──────── INFORMATION SHOWN ────────

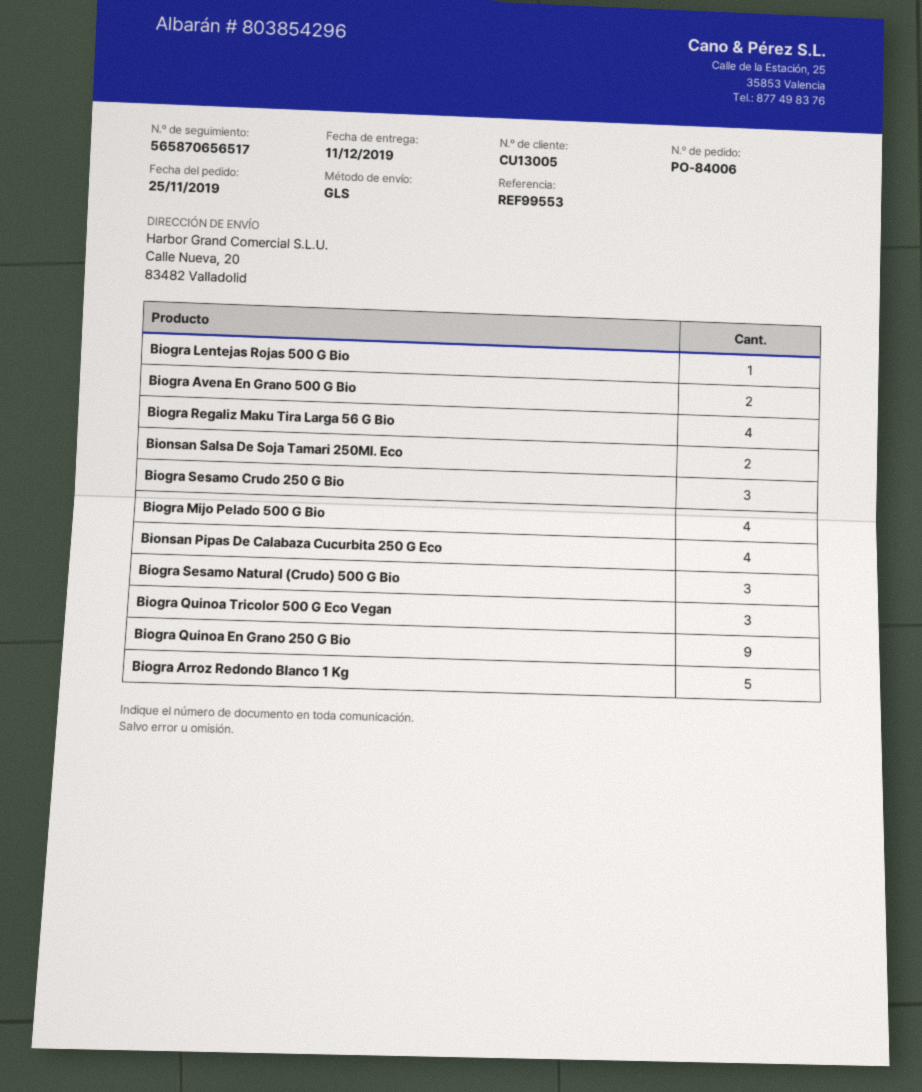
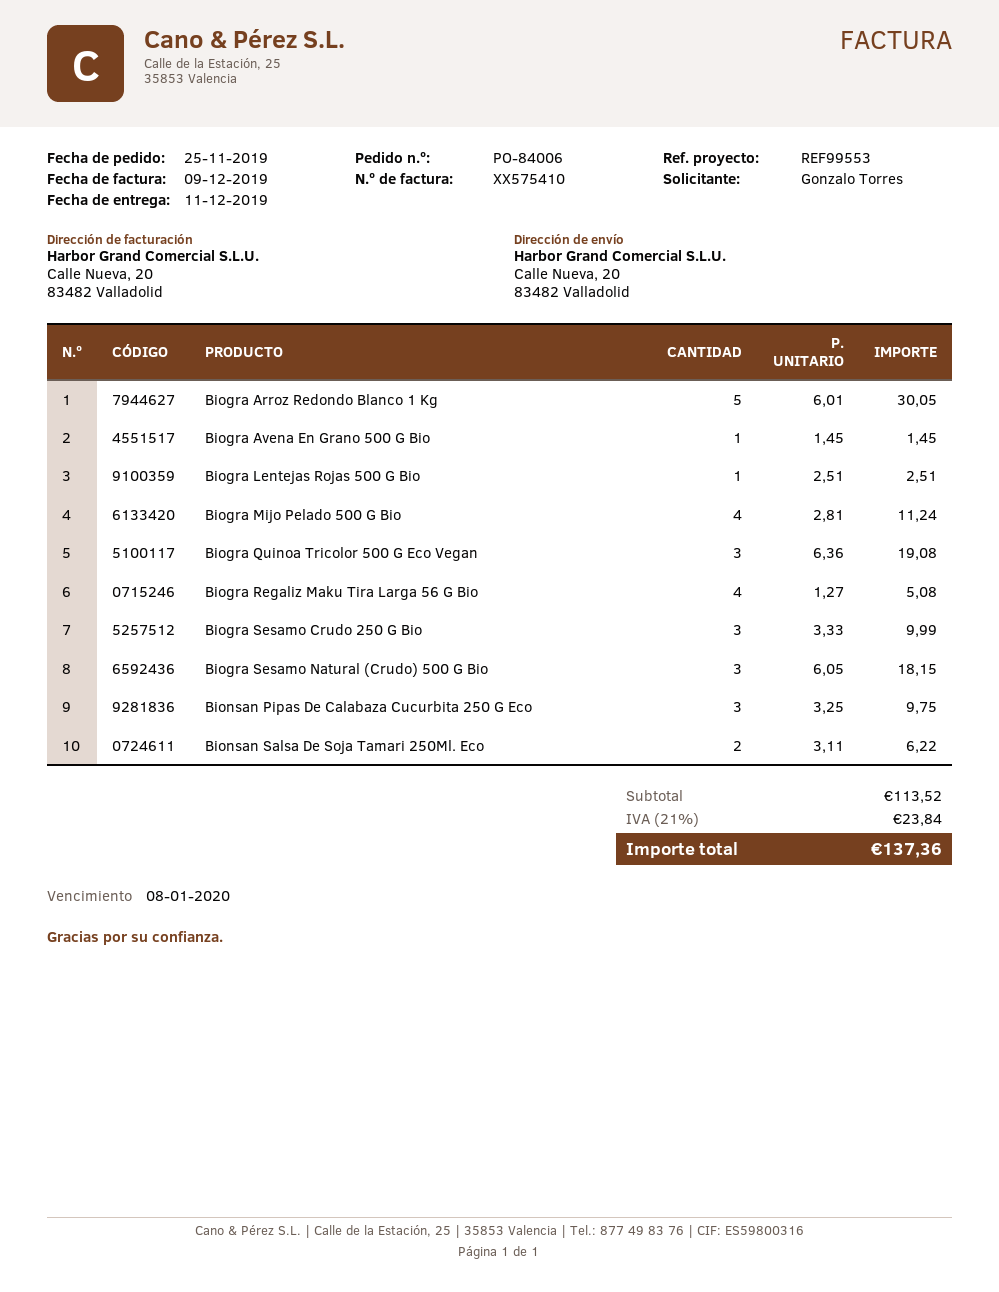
Biogra Avena En Grano 500 G Bio: 2 -> 1
Bionsan Pipas De Calabaza Cucurbita 250 G Eco: 4 -> 3
Biogra Quinoa En Grano 250 G Bio: 9 -> none

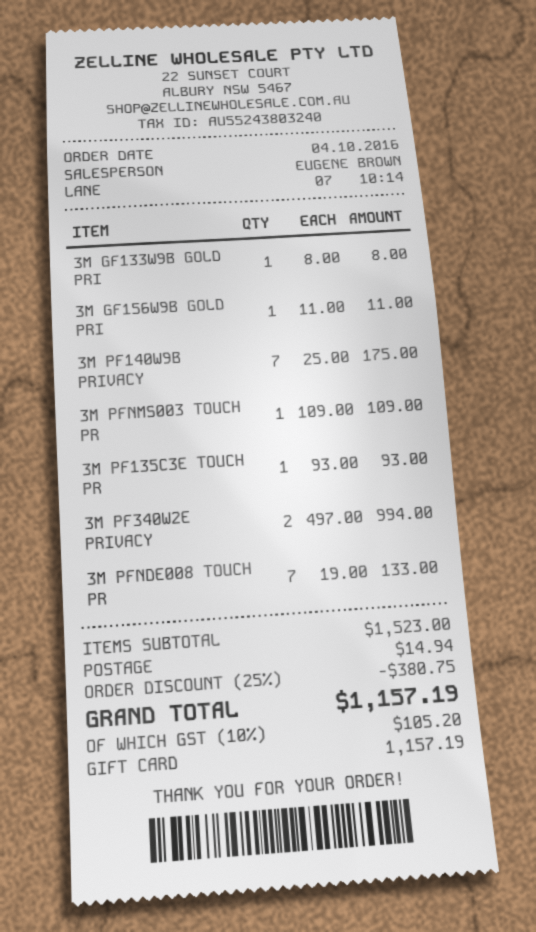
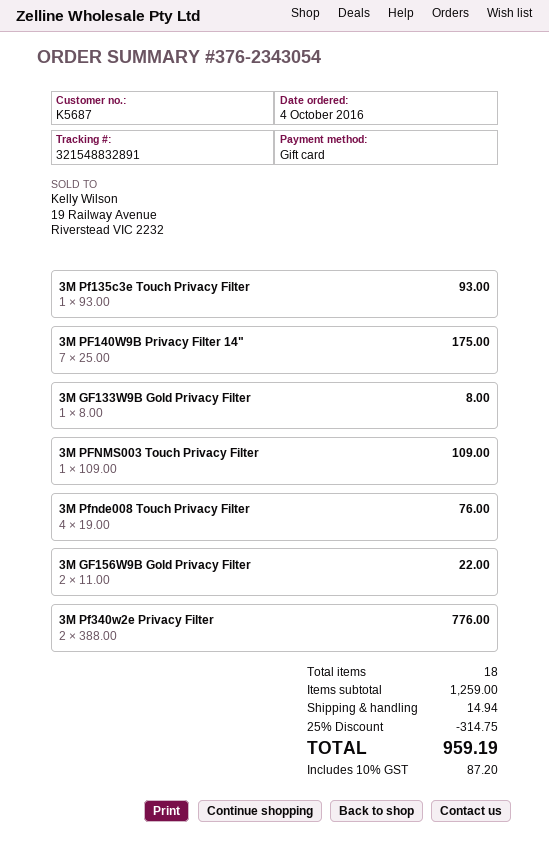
3M GF156W9B GOLD PRI: 1 x 11.00 = 11.00 -> 2 x 11.00 = 22.00
3M PF340W2E PRIVACY: 2 x 497.00 = 994.00 -> 2 x 388.00 = 776.00
3M PFNDE008 TOUCH PR: 7 x 19.00 = 133.00 -> 4 x 19.00 = 76.00
subtotal: 1523.00 -> 1259.00
discount: 25% = 380.75 -> 25% = 314.75
tax: 10% = 105.20 -> 10% = 87.20
total: 1157.19 -> 959.19

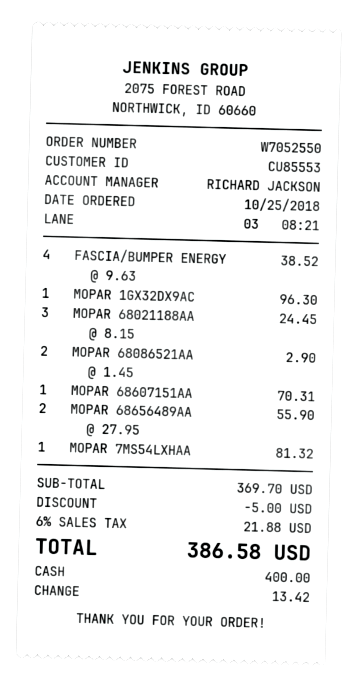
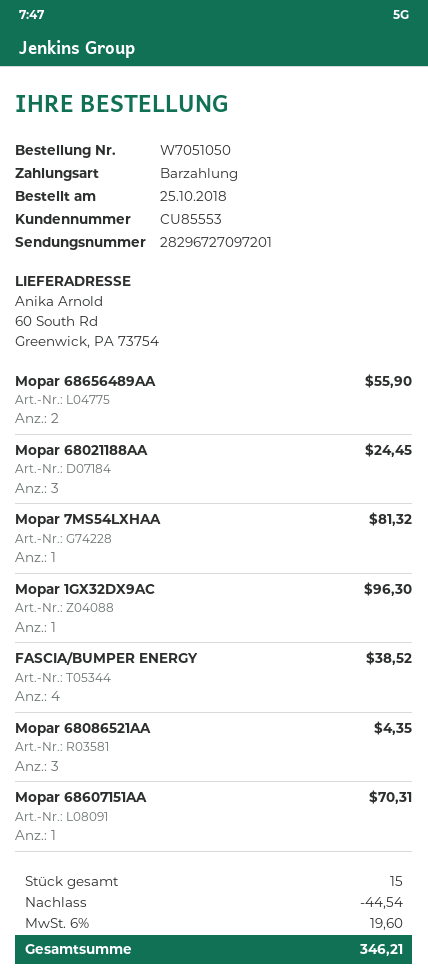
order number: W7052550 -> W7051050
MOPAR 68086521AA: 2 for 2.90 -> 3 for 4.35
discount: 5.00 -> 44.54
tax: 6% = 21.88 -> 6% = 19.60
total: 386.58 -> 346.21

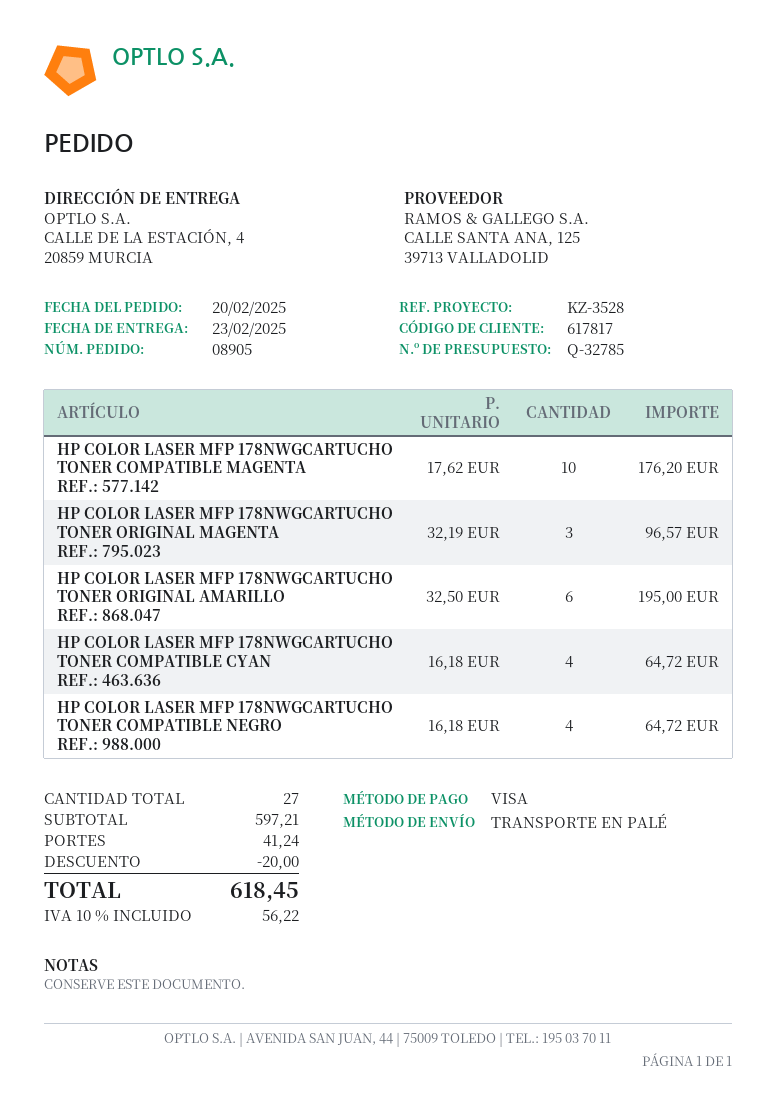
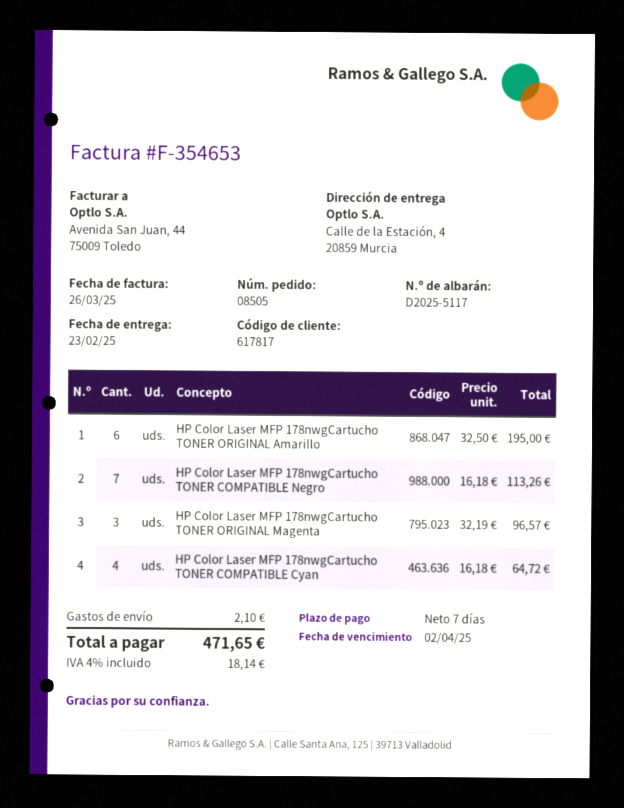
order number: 08905 -> 08505
HP COLOR LASER MFP 178NWGCARTUCHO TONER COMPATIBLE MAGENTA: 10 x 17.62 = 176.20 -> none
HP COLOR LASER MFP 178NWGCARTUCHO TONER COMPATIBLE NEGRO: 4 x 16.18 = 64.72 -> 7 x 16.18 = 113.26
discount: 20.00 -> none
shipping: 41.24 -> 2.10
tax: 10% = 56.22 -> 4% = 18.14
total: 618.45 -> 471.65

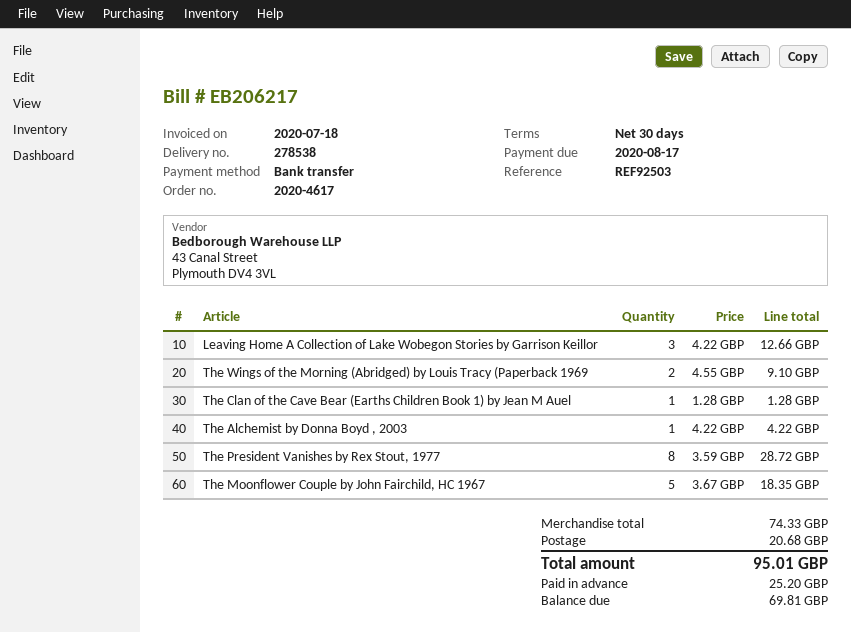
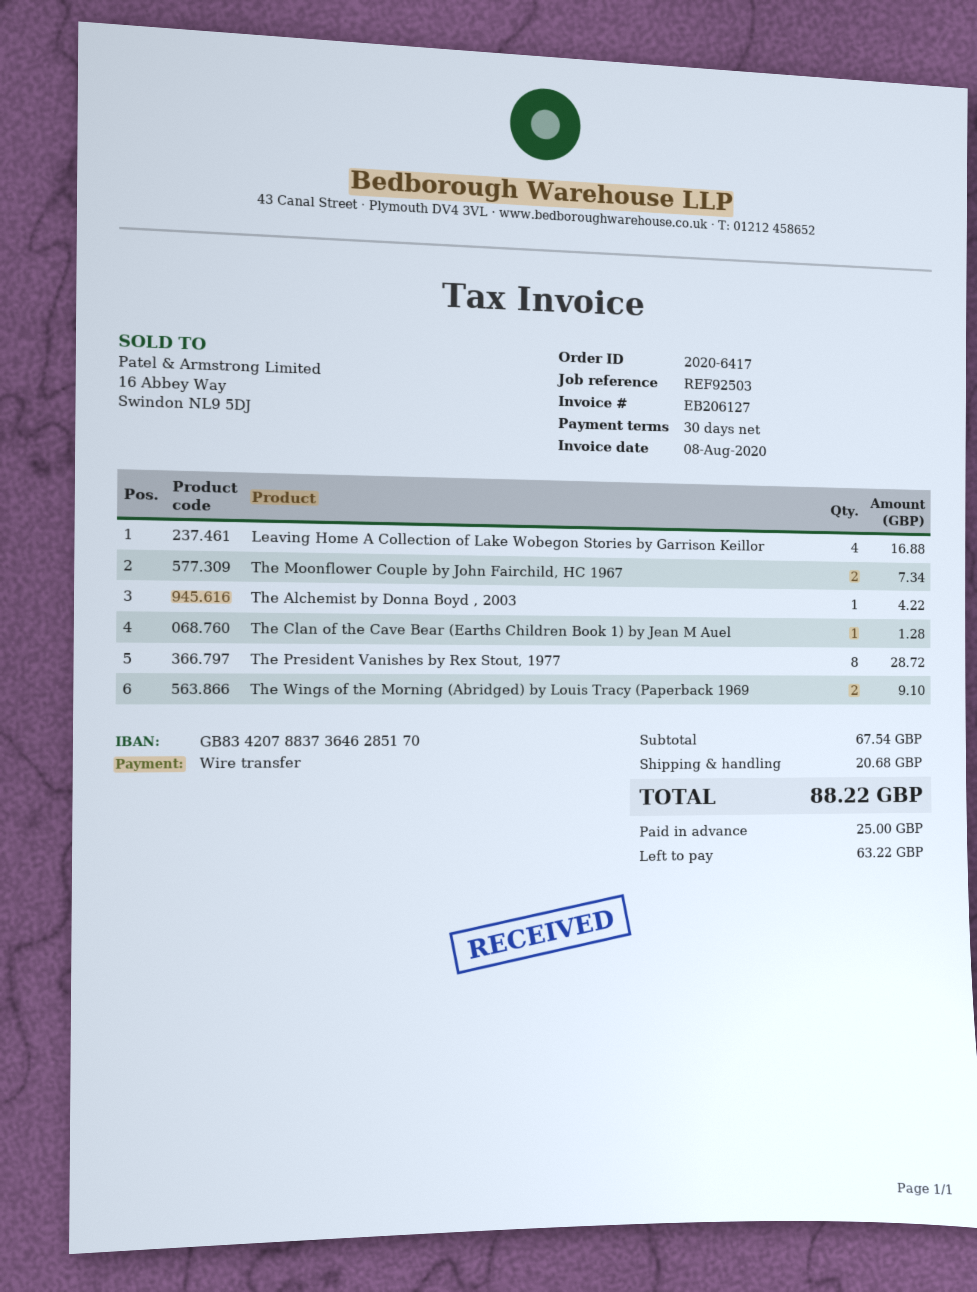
order number: 2020-4617 -> 2020-6417
invoice number: EB206217 -> EB206127
invoice date: 2020-07-18 -> 2020-08-08
Leaving Home A Collection of Lake Wobegon Stories by Garrison Keillor: 3 for 12.66 -> 4 for 16.88
The Moonflower Couple by John Fairchild, HC 1967: 5 for 18.35 -> 2 for 7.34
subtotal: 74.33 -> 67.54
total: 95.01 -> 88.22
deposit: 25.20 -> 25.00
balance: 69.81 -> 63.22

────────

Say how many lines in the data include the string "Grano", giving the number alone.

2